We took samples from the main culture for analysis by confocal fluorescence microscopy, excited the crGE probe at 405 nm, and determined the emission between 450 and 505 nm for mCerulean3 and between 505 and 795 nm for the FRET channel, as described previously (19). Before the upshift, the FRET/mCerulean3 ratio is a mean ± standard error of the mean (SEM) of 1.06 ± 0.009 (n = 98; SD = 0.07), which immediately increases to a mean ± SEM of 1.12 ± 0.01 (n = 98) upon the addition of 300 mM NaCl (Fig. 1B). These FRET/mCerulean3 ratios are equivalent to 21% (wt/wt) and 30% (wt/wt) Ficoll, respectively (19). The FRET/mCerulean3 ratio follows the OD600 by returning to the preupshift level within 1 h. After this, the FRET/mCerulean3 ratio decreases further to a mean ± SEM of 1.00 ± 0.006 (n = 90) over an additional 1 to 2 h, where it remains for at least 23 h. This FRET/mCerulean3 ratio is equivalent to 13% (wt/wt) Ficoll (19). We maintain the cells in the exponential phase of growth by continuously refreshing the medium. The observations are similar for the crG18 sensor that contains a different linker (see Fig. S1 in the supplemental material) (22). We find that the addition of 100 mM NaCl does not lead to significant changes, while the addition of 500 mM NaCl provides a decrease similar to that with 300 mM NaCl (Fig. S2). This apparent threshold coincides with the occurrence of membrane invaginations when 300 and 500 mM NaCl are added, which do not occur with 100 mM NaCl (see also references 2 and 24).

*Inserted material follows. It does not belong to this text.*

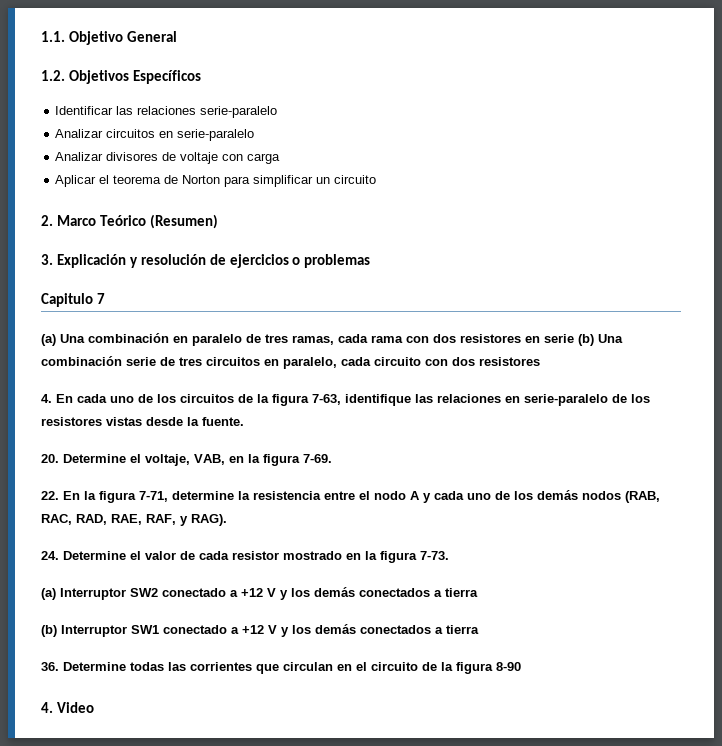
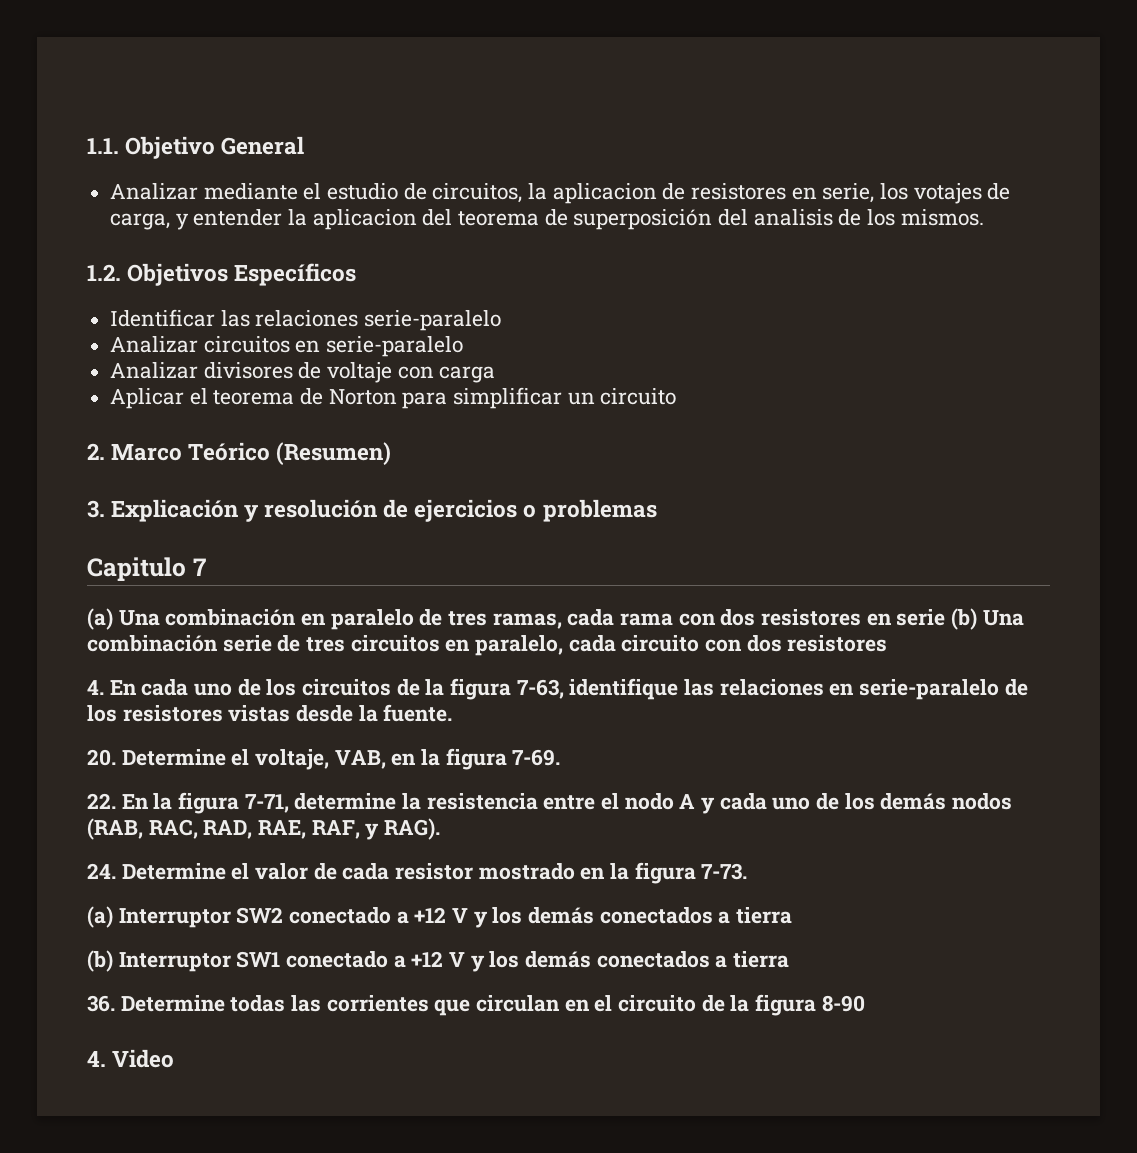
+ Analizar mediante el estudio de circuitos, la aplicacion de resistores en serie, los votajes de carga, y entender la aplicacion del teorema de superposición del analisis de los mismos.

To confirm that the ratiometric FRET reports genuine changes in excluded volume, rather than, e.g., binding of specific molecules to the sensors, we performed a series of control experiments. We investigated the influence of cell lysate on purified sensor (Fig. S3). We lysed E. coli strains with or without 300 mM NaCl and did not find an effect of the cell-free lysate of 7 mg of total protein/ml on purified crG18. Hence, cytoplasmic macromolecules do not specifically interact with the sensors. The same applies for small molecules (metabolites and osmolytes) that are abundant in E. coli (19, 22, 25). To confirm that the probes are not truncated in osmotically stressed cells, we performed SDS-PAGE analysis. The gels show intact probes in control and osmotically stressed cells (Fig. S4). To assess whether the mCitrine fluorescence is not quenched by acidification of the cells during adaptation, we excited the mCitrine directly at 488 nm, and we did not find a decrease in intensity (Fig. S5). To show that the ratiometric FRET signal is independent of the maturation of the fluorescent proteins (23), we exchanged the mCerulean3 with the faster-maturing mTurquoise2 (crTC2) and obtained a qualitatively similar readout (Fig. S6). Also, changing the acceptor to cpmVenus (crcpGE) did not lead to a different result, excluding effects specific to the fluorescent proteins.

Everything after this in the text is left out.